I know you guys are full of knowledge on here, so fire away!


----------



## James_R (Jun 28, 2007)

Megs G220 or DAS-6
I have a Porter Cable 7424, which the above two are pretty much based on.

Sonus SFX2 polishing pads should be enough or Lake Country Orange Light cutting/polishing pads.

Not used Megs compounds/polishes before - have you thought about Dodo Juice Lime Prime, being as the paint is notoriously soft? You may have enough correction in that?
(not the lime prime lite though, thats non abrasive)

Poorboys Black hole glaze after to fill any deeper defects.

I had a silver EP3 but paint on that seemed pretty tough.
You never know, you may even get away with AG SRP!


----------



## lowejackson (Feb 23, 2006)

If the paint is soft you may find 205 is enough although I would be tempted to get a bottle of Ultimate Compound just in case


----------



## Burgs (Jul 16, 2013)

Awesome, gives me somewhere to start. 

I think i'll probably try the DAS-6 combined with the megs 205 and i'll buy some 105 just to make sure.

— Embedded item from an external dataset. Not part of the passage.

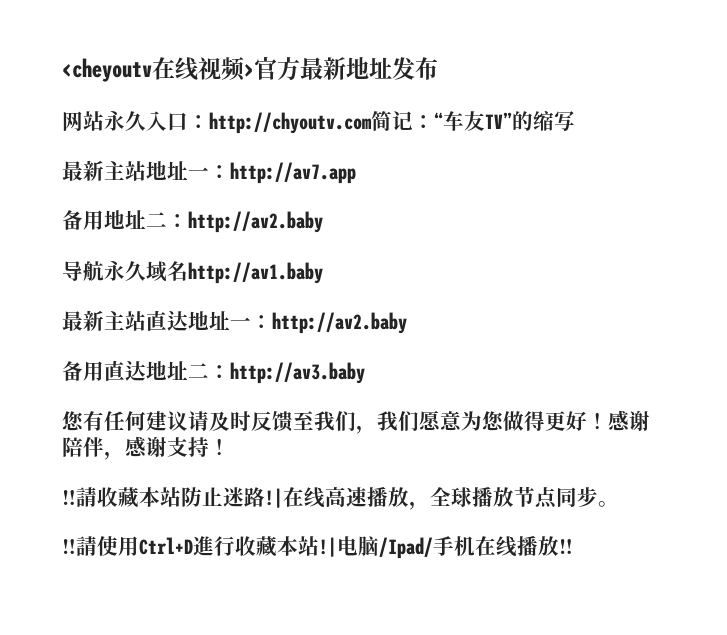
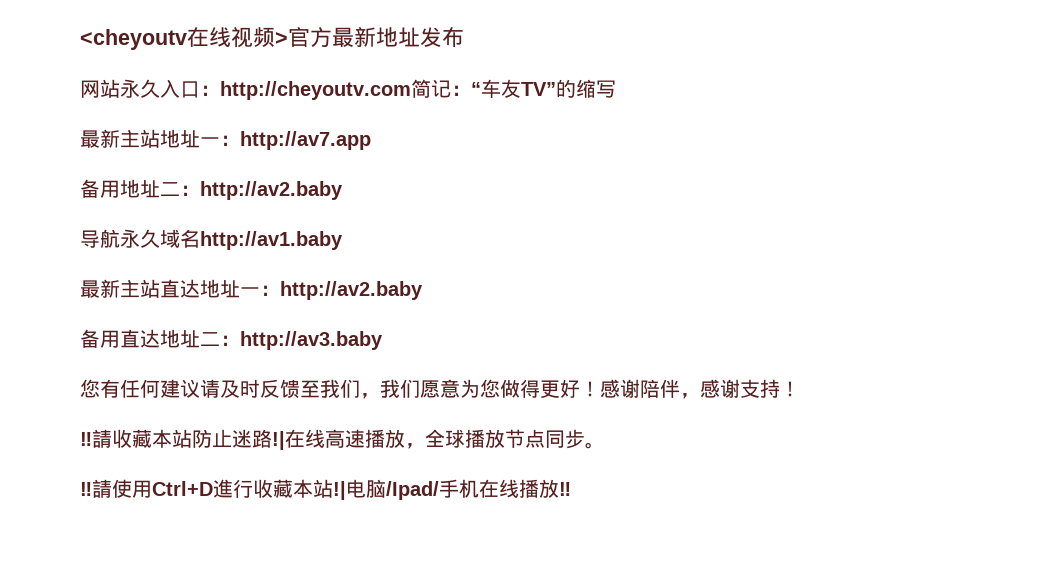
[209,112,372,134] http://chyoutv.com -> [220,81,411,100] http://cheyoutv.com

I'll look into the Dodo Juice products as ive not really used any before. Already got the AG SRP so can try that anyways, but deffo want to try and correct it rather than fill the swirls. At the moment i use Black Hole and get good results, just doesn't seem to last very long at all.

Investing in a DA would deffo get better results with these products aswell. Any places i can get a DAS-6 from that would be cheaper than most or any particular sites?

Thanks


----------



## lowejackson (Feb 23, 2006)

I think a standard DAS6 is around £85, it is worth checking the retailers sections to see who gives what discounts. 

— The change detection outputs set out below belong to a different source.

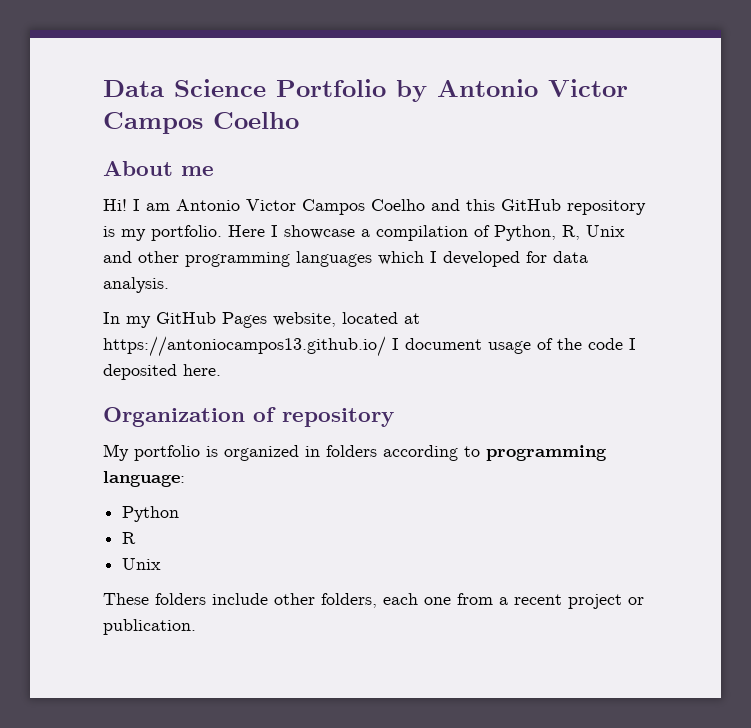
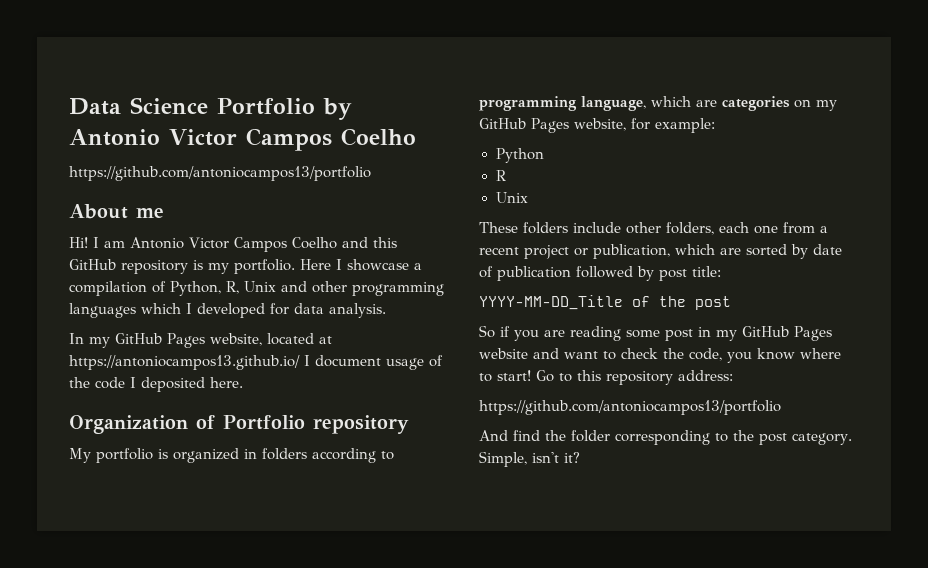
(299, 120) none -> [69,166,371,181] // https://github.com/antoniocampos13/portfolio
(276, 414) none -> [223,415,305,430] Portfolio
[103,471,185,487] language: -> [581,96,837,111] [479,118,715,133] language, which are categories on my GitHub Pages website, for example:
[103,619,196,635] publication. -> [593,244,842,259] [479,266,721,281] [479,295,731,310] [479,325,832,341] [479,348,841,363] [479,370,733,385] [479,400,781,415] [479,430,852,445] [479,451,580,467] publication, which are sorted by date of publication followed by post title: // YYYY-MM-DD_Title of the post // So if you are reading some post in my GitHub Pages website and want to check the code, you know where to start! Go to this repository address: // https://github.com/antoniocampos13/portfolio // And find the folder corresponding to the post category. Simple, isn't it?

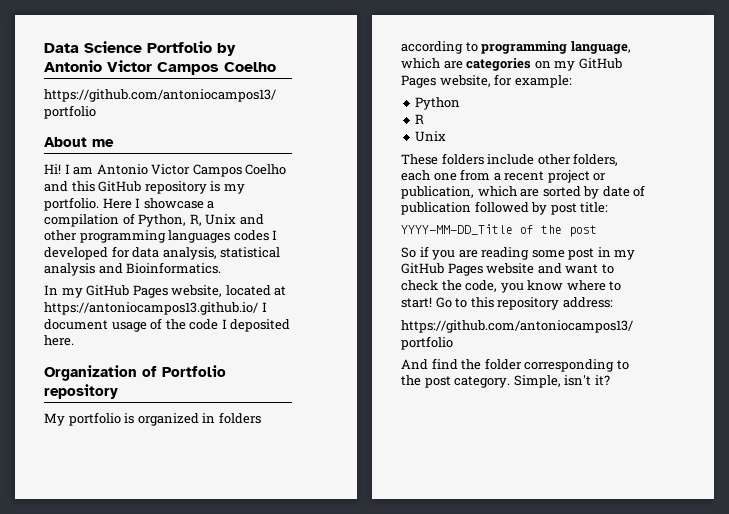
[141,303,181,314] which -> [233,230,269,241] codes
[329,303,386,318] analysis. -> [162,247,281,260] [44,262,222,276] analysis, statistical analysis and Bioinformatics.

105 is a really good product but can be a bit dusty sometimes. The Ultimate Compound is apparently a step less aggressive but has more lubrication which may be more useful and can be bought at Halfords etc for around £10


----------



## James_R (Jun 28, 2007)

cleanyourcar.co.uk

i4detailing.co.uk


DAS6 or Kestrel available for decent £££


----------



## Choppy (Aug 8, 2013)

I think you'll find 205 with a green hex pad will do a good job mate. I had a Milano ep3 and also have a NHB fn2 and use menzerna super finish with a green pad and it came up great!


----------



## Burgs (Jul 16, 2013)

I hate it when i get buying stuff...

I was on cleanyoucar just to buy a polisher, next thing i ended up spending even more on other things haha!

Think i ended up spending about £250.

pftt...atleast it'll all go to good use!


----------



## Choppy (Aug 8, 2013)

I take it you've got all the stuff to prepare the paint with before polishing?


----------



## Blueberry (Aug 10, 2007)

I used Megs 205 on a white Hex pad when I detailed my brother's Milano Red Honda Civic. Came up a treat.


----------



## bennyboi (Aug 26, 2014)

i used scholl s40 with orange hex pad  on my milano fn2


----------



## wanner69 (Mar 14, 2010)

105 is too aggressive and not needed on Honda paint as you will remove more clearcoat than necessary, 205 on a white hex pad is quite sufficient


----------